KARACHI – The leaders of Muttahida Qaumi Movement (MQM) and Pak Sarzameen Party (PSP) on Wednesday announced a merger between the two political forces and said that they will contest the 2018 general elections under “one name, one symbol and one party platform,” they were addressing the joint press conference at the Karachi Press Club (KPC).

“The modalities of this alliance will be decided in the days to come,” said MQM chief Dr Farooq Sattar while addressing the much-awaited joint press conference at Karachi Press Club.

“Today is a momentous occasion,” MQM chief Farooq Sattar said.

“Pakistan, the province of Sindh and Karachi have been besieged in many crises. In particular, the parties active in Karachi and Sindh have felt that we not only have to address problems concerning Karachi and Sindh, but also those that concern the wider country,” the MQM chief said.

“We should ensure that Karachi never faces the kind of political violence it witnessed in the past.

“We seek a good working relationship and a political alliance with each other, and this is what we wanted to talk to you all about.

“PSP and MQM had been deliberating these points in the recent past. We need good statesmanship at this juncture. To this end, we need a positive and combined effort,” Sattar said.

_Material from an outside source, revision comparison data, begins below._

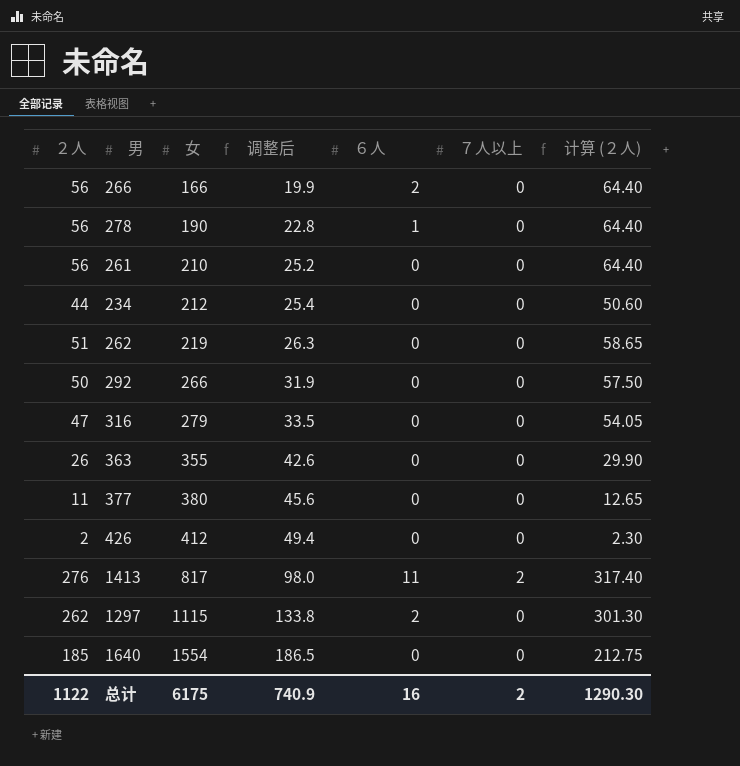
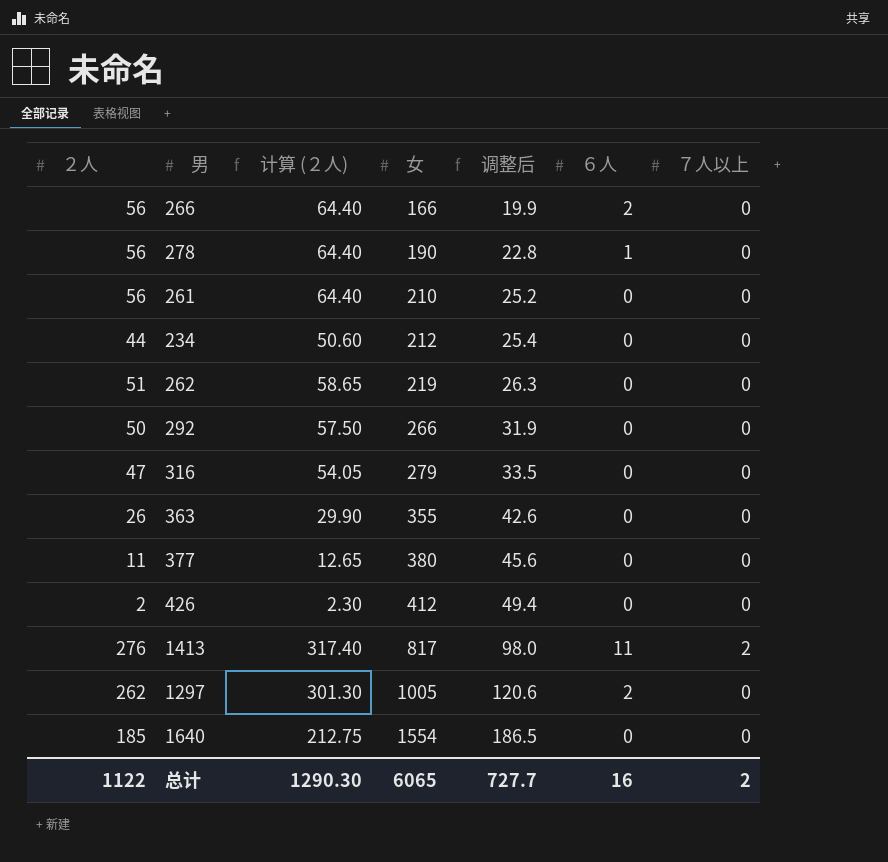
column 计算 (２人) | position: 7 -> 3
1297 | 女: 1115 -> 1005
1297 | 调整后: 133.8 -> 120.6
总计 | 女: 6175 -> 6065
总计 | 调整后: 740.9 -> 727.7

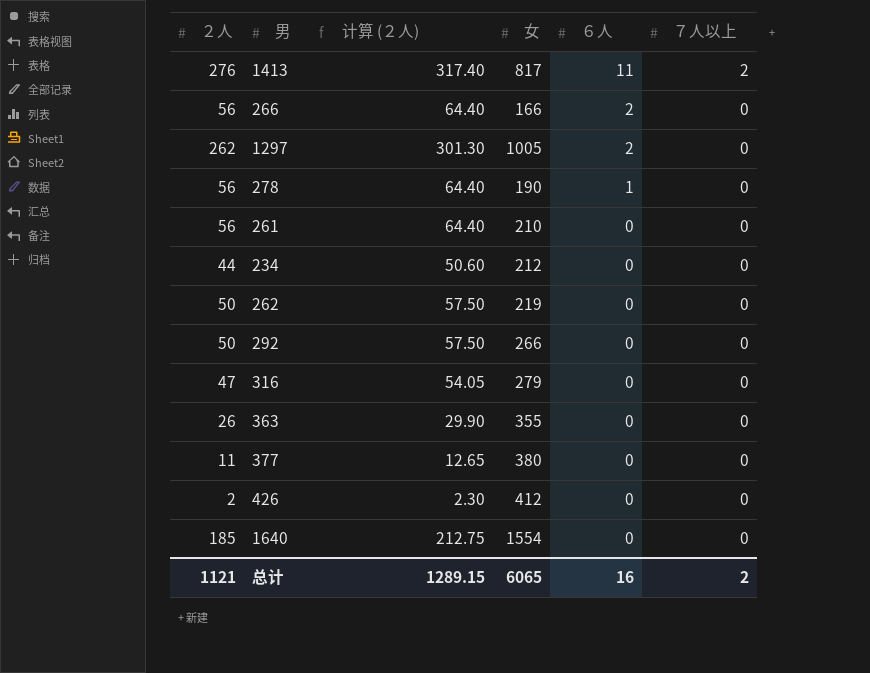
row order: 女 ascending -> ６人 descending
column 调整后 | formula: [女] * 0.12 -> none
262 | ２人: 51 -> 50
262 | 计算 (２人): 58.65 -> 57.50
总计 | ２人: 1122 -> 1121
总计 | 计算 (２人): 1290.30 -> 1289.15

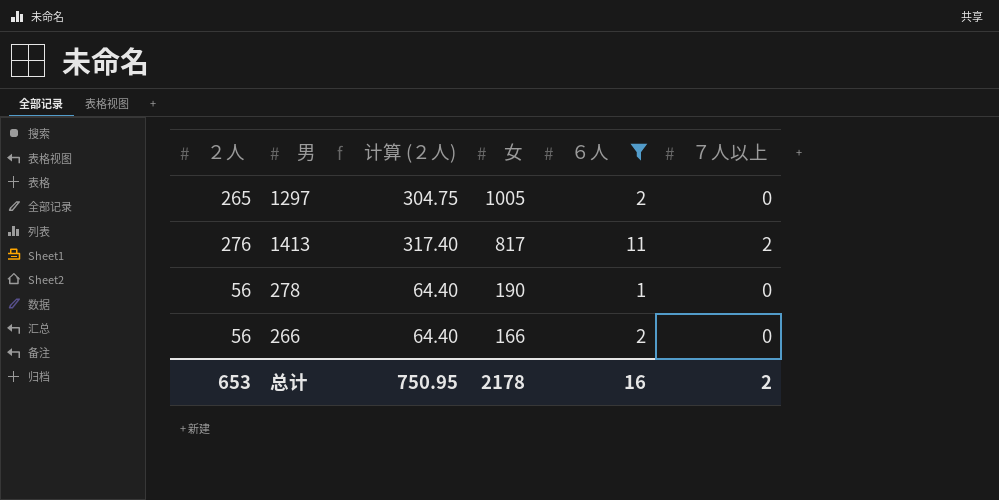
filter: none -> ６人 != 0
row order: ６人 descending -> 女 descending
1297 | ２人: 262 -> 265
1297 | 计算 (２人): 301.30 -> 304.75
总计 | ２人: 1121 -> 653
总计 | 计算 (２人): 1289.15 -> 750.95
总计 | 女: 6065 -> 2178

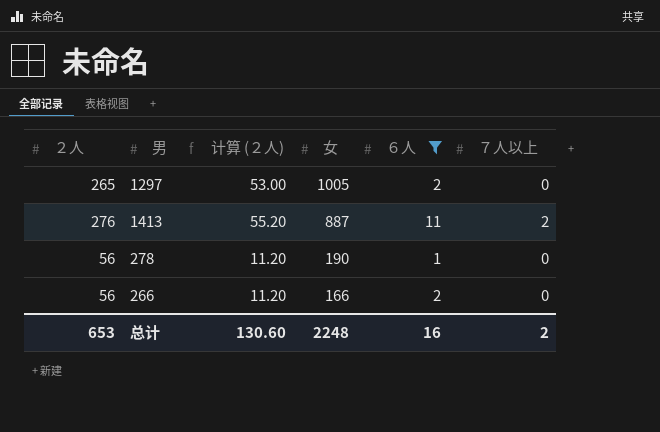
column 计算 (２人) | formula: [２人] * 1.15 -> [２人] * 0.2
1413 | 女: 817 -> 887
总计 | 计算 (２人): 750.95 -> 130.60
总计 | 女: 2178 -> 2248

The MQM chief urged that a united Karachi was necessary for Pakistan.

We will present the narrative of our aims and purposes after meeting each other and deciding on key points, he said.

The press conference faced continued delays as reporters and party workers have filled the Karachi Press Club beyond capacity.

“Farooq Sattar Bhai, all the people who are here with him — I greet and welcome you all here,” said the PSP chief, Mustafa Kamal.

“On behalf of the Pak Sarzameen Party, I endorse Farooq Sattar Bhai’s position when he says that we want to continue our struggle under one symbol and one party,” Kamal said.

“The gist of Farooq Bhai’s speech is that we need one manifesto, one symbol and one party to continue our struggle for the people of Pakistan,” he asserted.

The PSP chief said that if a Muhajir is not ready to embrace others as a leader, he will encourage more hatred against the Muhajir community. This has been the reason why Karachi has been so wracked by violence.

“It is for the sake of Pakistan; for the sake of the Muhajir community that I do not want my politics to be solely about Muhajirs. There should be no areas in the city that are inaccessible to members of one ethnic group or the other.

“I appreciate that Farooq Bhai took such a major step. That he set his ego aside. We took these decisions not because of how much we would individually gain or lose, but how much our people would gain or lose,” maintained Mustafa Kamal.

Without naming the MQM founder, Kamal said that one man was pushing the Muhajirs into the abyss.

“Drunk out of his senses, he would demand the splitting of a province. The Muhajir community was the one suffering, they would be the one who would face the embarrassment of his speeches.”

“Today, we are entering this historic agreement. I thank the workers of both parties for enabling this,” Kamal said, adding that we have left our personal liking and disliking far behind; “now, we are focused on the people of this city”.

At the end of his address, Kamal said: “If I have ever offended or hurt any member of the MQM with anything I said in the past, I apologise profusely for it.”

“I am not backing down from what I stand for — we came to bring down Altaf Hussain and destroy his toxic legacy. But I apologise if I have offended Farooq Bhai or those close to him with anything I have said.”

As Sattar and Kamal were announcing their joint political ambitions, MQM leader and lawmaker Ali Raza Abidi announced to part ways from the party and the decision to resign from his National Assembly seat.